Bury Court Opera is a delight. An hour from London on the train from Waterloo, the two week festival takes place in an ancient tithe barn converted into an auditorium that is almost ideal for small scale operas. Cosi fan Tutte absolutely fits the bill for this venue, though in this inventive production there is so much happening on stage, one sometimes forgets that we are not in a much bigger house. While some of the action is constrained by the lack of entrances on one side of the stage, the acoustic is wonderful and the Camerata Alma Viva under the baton of Paul Wingfield sound superb.

Director Daisy Evans provides a very radical reading of Cosi. The first scene gives us a stern and scarred Don Alfonso in military uniform, reading Robinson Jeffers’ poem “The Bloody Sire” which contains the line “Violence has been the sire of all the world’s values”. What follows is a very sceptical view about how passionate relationships can be distorted by war.
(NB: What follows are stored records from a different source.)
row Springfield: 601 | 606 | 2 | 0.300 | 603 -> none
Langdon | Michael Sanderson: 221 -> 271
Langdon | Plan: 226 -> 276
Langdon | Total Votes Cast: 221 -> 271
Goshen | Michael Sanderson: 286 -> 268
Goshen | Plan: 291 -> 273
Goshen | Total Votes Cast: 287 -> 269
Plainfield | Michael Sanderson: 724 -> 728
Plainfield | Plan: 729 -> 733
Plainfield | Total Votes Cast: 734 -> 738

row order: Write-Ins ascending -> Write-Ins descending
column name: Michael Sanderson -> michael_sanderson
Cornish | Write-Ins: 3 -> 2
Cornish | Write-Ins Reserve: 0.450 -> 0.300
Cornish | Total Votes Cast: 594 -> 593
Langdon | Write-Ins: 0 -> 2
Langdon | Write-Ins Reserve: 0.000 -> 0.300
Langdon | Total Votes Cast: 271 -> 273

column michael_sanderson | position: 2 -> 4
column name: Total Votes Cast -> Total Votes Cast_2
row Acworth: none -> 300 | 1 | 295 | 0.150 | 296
The lessons learned in this ‘School for Lovers’ are anything but reassuring about the possibility that the two couples end the opera sadder and wiser.

The production is set in the Second World War and that works well. The two young men are soldiers and the two sisters are members of an ENSA troop that visits the camp where the men are stationed. The men disguise themselves as American airmen – Despina sings the original Italian libretto “Are they Turkish or Wallachian” but the surtitles translate this as “Are they American or Canadian”. They are certainly “oversexed, overpaid and over here” and the production contains plenty of visual and musical jokes that are funny but also entirely relevant to the story the production is telling. And that story ends with a denouement which is genuinely shocking – not a reading of the opera that I liked but it is impossible to deny the power and commitment of this version.
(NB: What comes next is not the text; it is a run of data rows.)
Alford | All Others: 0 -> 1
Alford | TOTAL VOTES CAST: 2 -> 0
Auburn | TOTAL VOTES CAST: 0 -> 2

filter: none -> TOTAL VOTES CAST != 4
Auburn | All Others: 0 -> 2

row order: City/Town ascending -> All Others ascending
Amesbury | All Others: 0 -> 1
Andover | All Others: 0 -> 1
The production is well served by a fine cast of singers. Eddie Wade plays Don Alfonso as anything but the fatherly puppet master – he is sinister rather than genial and his powerful baritone delivers this uncomfortable reading of the role with style and force. Alex Otterburn in the baritone role of Guglielmo swaggers his way through the all-too-easy seduction of Dorabella and tenor David Shaw as Ferrando – after singing his famous un’aura amorosa aria quite beautifully – reacts in a disturbing way to the resistance of Fiordiligi to his charms. This difficult role was sung beautifully on the night I saw the production by stand-in Jenny Stafford, though understandably she was not able to make the most of the drama of Fiordiligi’s predicament. Bethan Langford as Dorabella is stylish in every way, making the most of her music and of her comic opportunities. Nina Lejderman, as grease monkey rather than a ladies maid, gives the role of Despina a sharp edge that makes the ending even more disturbing.

Paul Wingfield brought some fine playing out of the Camerata. The musical drive never lagged even if this meant that, on occasion, the tempo was so fast that it gave the singers – who often could not see the conductor in his position at the side of the stage – problems in timing their opening phrases. The design of the unorthodox stage space was ingenious though the ladder between the front and rear stage areas gave some moments of anxiety.

This wonderful if challenging evening of opera shows that even a well-known masterpiece can be given fresh life by a team with radical new ideas and the musical and dramatic skills to bring the vision to life. More power to Bury Court and its mission to offer young artists the chance to perform the greatest operas in the repertoire.